## Data extracts
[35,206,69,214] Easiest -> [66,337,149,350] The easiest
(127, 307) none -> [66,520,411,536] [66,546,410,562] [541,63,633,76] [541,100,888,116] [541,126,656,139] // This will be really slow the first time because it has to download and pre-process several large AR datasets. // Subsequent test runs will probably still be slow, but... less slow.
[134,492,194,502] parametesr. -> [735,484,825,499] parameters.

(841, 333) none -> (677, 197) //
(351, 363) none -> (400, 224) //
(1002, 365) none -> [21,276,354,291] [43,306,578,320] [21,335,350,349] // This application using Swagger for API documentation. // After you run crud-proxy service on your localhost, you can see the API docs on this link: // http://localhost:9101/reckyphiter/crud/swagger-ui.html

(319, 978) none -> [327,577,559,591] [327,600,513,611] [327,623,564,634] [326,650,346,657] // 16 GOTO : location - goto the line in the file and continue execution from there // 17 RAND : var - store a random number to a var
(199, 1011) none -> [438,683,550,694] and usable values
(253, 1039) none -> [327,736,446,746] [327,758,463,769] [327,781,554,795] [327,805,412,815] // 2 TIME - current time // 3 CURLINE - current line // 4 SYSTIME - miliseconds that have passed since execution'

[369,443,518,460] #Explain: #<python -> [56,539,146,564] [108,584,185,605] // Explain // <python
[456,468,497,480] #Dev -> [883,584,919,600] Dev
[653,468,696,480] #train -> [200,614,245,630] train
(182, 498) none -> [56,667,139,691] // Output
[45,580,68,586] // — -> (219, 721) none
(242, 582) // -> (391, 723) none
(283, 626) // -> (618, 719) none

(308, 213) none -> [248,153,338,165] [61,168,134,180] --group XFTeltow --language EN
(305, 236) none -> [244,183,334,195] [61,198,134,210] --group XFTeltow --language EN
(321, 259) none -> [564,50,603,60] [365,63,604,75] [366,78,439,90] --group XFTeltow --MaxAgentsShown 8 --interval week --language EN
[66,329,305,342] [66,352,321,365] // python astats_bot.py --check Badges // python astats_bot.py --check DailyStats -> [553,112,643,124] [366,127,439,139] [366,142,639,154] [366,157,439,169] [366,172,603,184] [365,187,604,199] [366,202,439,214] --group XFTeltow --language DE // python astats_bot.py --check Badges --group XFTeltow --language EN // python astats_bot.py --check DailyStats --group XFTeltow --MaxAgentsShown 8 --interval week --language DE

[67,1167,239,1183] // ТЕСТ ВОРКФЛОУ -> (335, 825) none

## Exercise details
Your task is to print all of the records exactly.

## Exercise result
[35,206,69,214] Easiest -> [66,337,149,350] The easiest
(127, 307) none -> [66,520,411,536] [66,546,410,562] [541,63,633,76] [541,100,888,116] [541,126,656,139] // This will be really slow the first time because it has to download and pre-process several large AR datasets. // Subsequent test runs will probably still be slow, but... less slow.
[134,492,194,502] parametesr. -> [735,484,825,499] parameters.

(841, 333) none -> (677, 197) //
(351, 363) none -> (400, 224) //
(1002, 365) none -> [21,276,354,291] [43,306,578,320] [21,335,350,349] // This application using Swagger for API documentation. // After you run crud-proxy service on your localhost, you can see the API docs on this link: // http://localhost:9101/reckyphiter/crud/swagger-ui.html

(319, 978) none -> [327,577,559,591] [327,600,513,611] [327,623,564,634] [326,650,346,657] // 16 GOTO : location - goto the line in the file and continue execution from there // 17 RAND : var - store a random number to a var
(199, 1011) none -> [438,683,550,694] and usable values
(253, 1039) none -> [327,736,446,746] [327,758,463,769] [327,781,554,795] [327,805,412,815] // 2 TIME - current time // 3 CURLINE - current line // 4 SYSTIME - miliseconds that have passed since execution'

[369,443,518,460] #Explain: #<python -> [56,539,146,564] [108,584,185,605] // Explain // <python
[456,468,497,480] #Dev -> [883,584,919,600] Dev
[653,468,696,480] #train -> [200,614,245,630] train
(182, 498) none -> [56,667,139,691] // Output
[45,580,68,586] // — -> (219, 721) none
(242, 582) // -> (391, 723) none
(283, 626) // -> (618, 719) none

(308, 213) none -> [248,153,338,165] [61,168,134,180] --group XFTeltow --language EN
(305, 236) none -> [244,183,334,195] [61,198,134,210] --group XFTeltow --language EN
(321, 259) none -> [564,50,603,60] [365,63,604,75] [366,78,439,90] --group XFTeltow --MaxAgentsShown 8 --interval week --language EN
[66,329,305,342] [66,352,321,365] // python astats_bot.py --check Badges // python astats_bot.py --check DailyStats -> [553,112,643,124] [366,127,439,139] [366,142,639,154] [366,157,439,169] [366,172,603,184] [365,187,604,199] [366,202,439,214] --group XFTeltow --language DE // python astats_bot.py --check Badges --group XFTeltow --language EN // python astats_bot.py --check DailyStats --group XFTeltow --MaxAgentsShown 8 --interval week --language DE

[67,1167,239,1183] // ТЕСТ ВОРКФЛОУ -> (335, 825) none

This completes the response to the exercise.